Infrastructure Bill is a Crypto Nightmare

The recently passed Infrastructure Investment and Jobs Act (P.L. 117-58) is a step toward plenary crypto control. It would potentially force crypto miners and coders into service as government agents supplying Big Brother with transaction information they don’t currently have. The bill would bring new rules that could lump in as “brokers” too many professionals who provide crypto services but do not interact directly with cryptocurrency customers, as Competitive Enterprise Institute senior fellow John Berlau warned in a Forbes commentary.

Treasury Secretary Janet Yellen, chief proponent of the reporting requirements, exhibits scant understanding of how crypto works. Her priority is closing a $7 trillion “tax gap,” and she sees the mostly unorganized, anti-establishment crypto industry as easy pickings. Treasury officials defining and writing crypto rules under this provision could produce disastrous consequences, especially when China’s ban provides the United States a chance to become the world’s leader.

Congress needs to be more crypto friendly

Ideally, Congress’s job is to the check the ambitions of these runaway bureaucrats and constrain public power over the lives of citizens. One bill that would aid those causes is the bipartisan Keep Innovation in America Act, introduced by House Financial Services Committee Ranking Member Patrick McHenry (R-NC) and co-sponsored by House members of both parties. The bill would correct the worst crypto provisions of the infrastructure legislation.

Rep. McHenry and his colleagues should also prioritize reigning in Gary Gensler’s SEC. Despite Gensler’s crypto knowledge, he aligns with Yellen and the rest of the bureaucratic establishment. His singular focus on meting out regulatory punishments fails the moment. He has asked Congress for “plenary authority” over crypto and for budget increases so he can hire more regulators to bring endless lawsuits — supposedly to protect the little guy.

McHenry should also lead Congress in pulling regulators back from attacking Stablecoins pegged 1:1 to assets, mostly the U.S. dollar. The relatively tiny $145 billion market has proven resilient as its growth has exploded despite some well-publicized issuer accounting disputes. The Working Group wants to push these issuers into a suffocating federal framework that leaves little room for innovation.

Congress succeeded with the JOBS Act

Congress previously displayed admirable foresight. In 2012 it passed the bipartisan Jumpstart Our Business Startups (JOBS Act), signed into law by President Obama, which opened previously restricted investment opportunities in private markets. The equity crowdfunding provision of the JOBS Act, Title III (championed by McHenry), allowed ordinary people to invest in startups and local businesses.
Back then, as today, bureaucratic worrywarts warned of impending doom. Then SEC chairwoman Mary Schapiro wrote the Senate Banking committee stating equity crowdfunding would subject Americans to “fraudulent schemes designed as investment opportunities.” Fellow commissioner Luis Aguilar insisted he could not “sit idly by when I see potential legislation that could harm investors. This bill seems to impose tremendous costs and potential harm on investors with little or no corresponding benefit.”

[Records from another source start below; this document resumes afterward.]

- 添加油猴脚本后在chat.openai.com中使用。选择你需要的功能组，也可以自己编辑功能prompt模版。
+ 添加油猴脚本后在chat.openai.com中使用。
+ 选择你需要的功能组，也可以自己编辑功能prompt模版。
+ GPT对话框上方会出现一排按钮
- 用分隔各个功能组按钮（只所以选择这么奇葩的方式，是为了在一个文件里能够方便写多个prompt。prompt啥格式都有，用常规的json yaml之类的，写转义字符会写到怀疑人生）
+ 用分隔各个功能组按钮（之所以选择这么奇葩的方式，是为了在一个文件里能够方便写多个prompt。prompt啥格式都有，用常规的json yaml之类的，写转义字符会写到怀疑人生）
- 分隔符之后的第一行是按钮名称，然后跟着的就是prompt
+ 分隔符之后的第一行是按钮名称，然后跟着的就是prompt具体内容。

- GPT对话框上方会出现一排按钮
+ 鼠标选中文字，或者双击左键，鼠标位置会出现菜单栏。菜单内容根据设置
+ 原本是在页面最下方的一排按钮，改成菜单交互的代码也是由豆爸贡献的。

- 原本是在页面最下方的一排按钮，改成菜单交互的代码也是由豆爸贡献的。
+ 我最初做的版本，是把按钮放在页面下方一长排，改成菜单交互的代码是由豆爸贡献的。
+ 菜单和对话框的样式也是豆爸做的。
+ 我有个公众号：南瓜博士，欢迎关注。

The SEC so opposed Title III it took four years to write the rules. The results are in: Equity crowdfunding has produced over $1 billion in investment to 4,5000 companies in 450 industries. It created tens of thousands of jobs the bureaucrats would have thwarted.  Globally, the crowdfunding industry will double by 2027., the US would have lost a significant part of this growth.

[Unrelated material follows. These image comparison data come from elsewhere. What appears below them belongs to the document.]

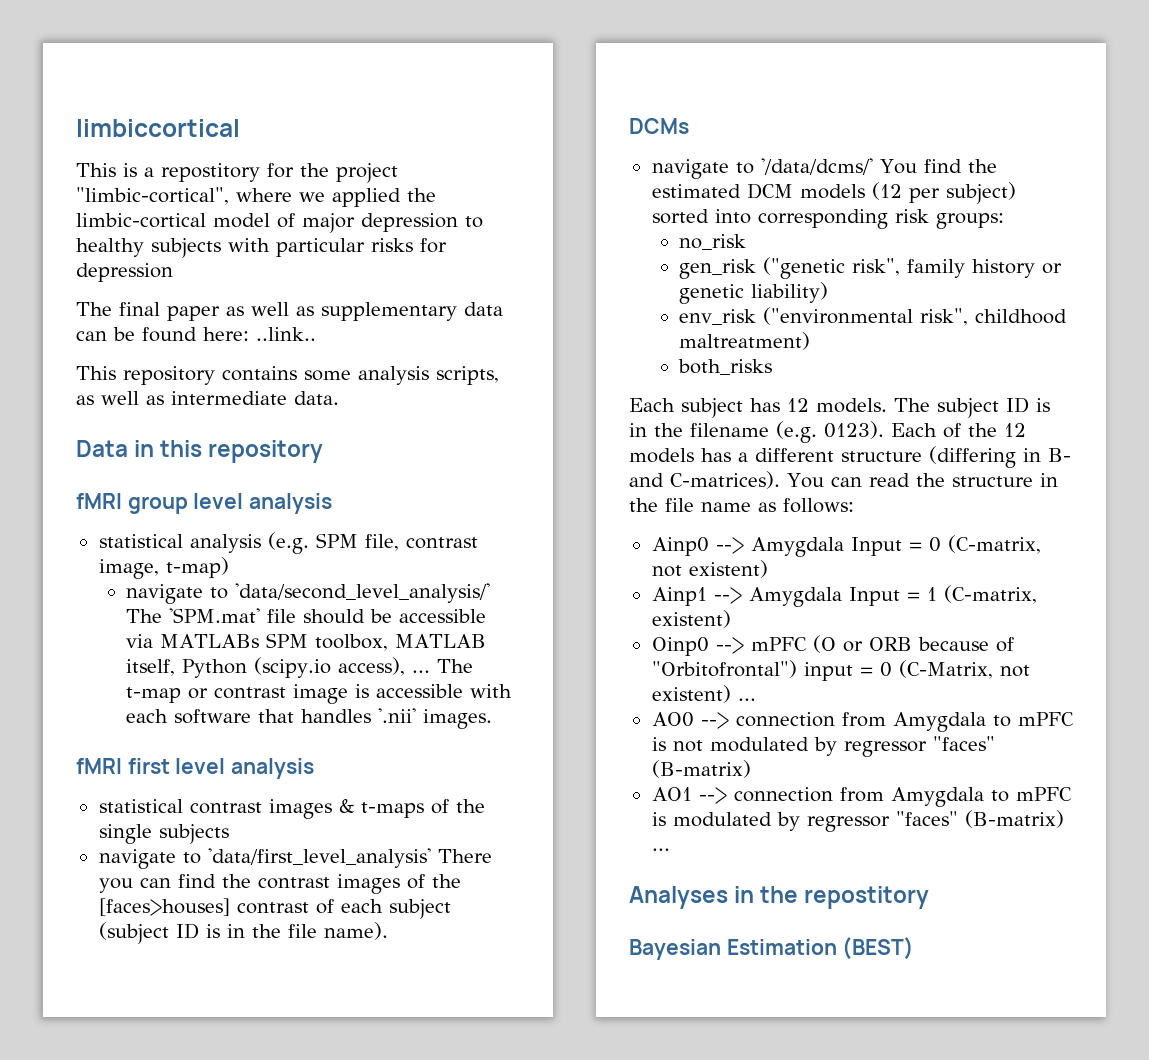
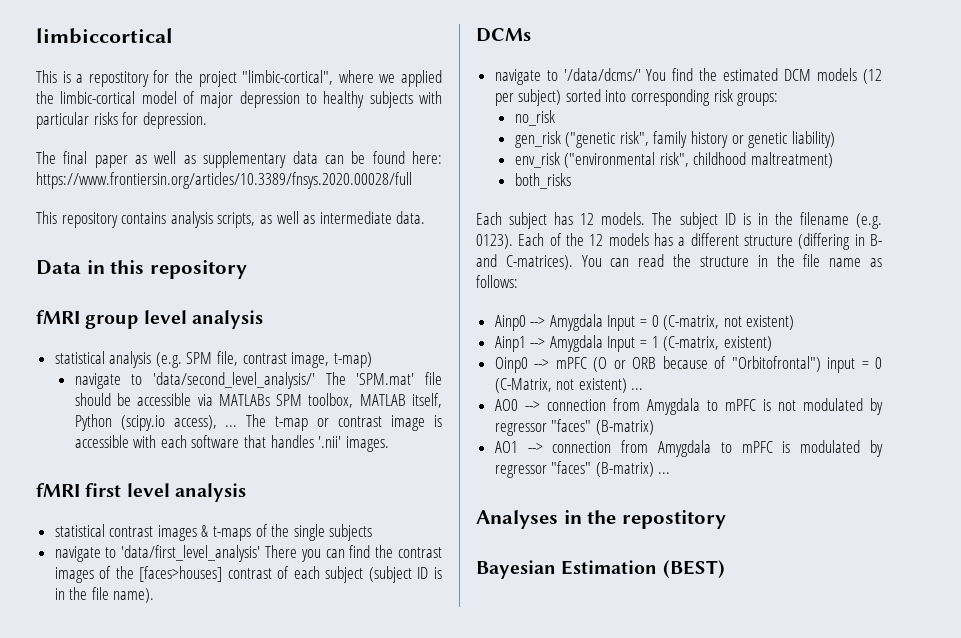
- This is a repostitory for the project "limbic-cortical", where we applied the limbic-cortical model of major depression to healthy subjects with particular risks for depression
+ This is a repostitory for the project "limbic-cortical", where we applied the limbic-cortical model of major depression to healthy subjects with particular risks for depression.
- The final paper as well as supplementary data can be found here: ..link..
+ The final paper as well as supplementary data can be found here: https://www.frontiersin.org/articles/10.3389/fnsys.2020.00028/full
- This repository contains some analysis scripts, as well as intermediate data.
+ This repository contains analysis scripts, as well as intermediate data.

In the same way equity crowdfunding decentralized startup capital and investing, resulting in a boon for startups and local economies start-up companies, crypto and its applications known loosely as Web3 will decentralize all information and value transfer. But this can’t happen if financial regulators dictate policies focused solely on risk. Congress must take a broader view and lead the way forward.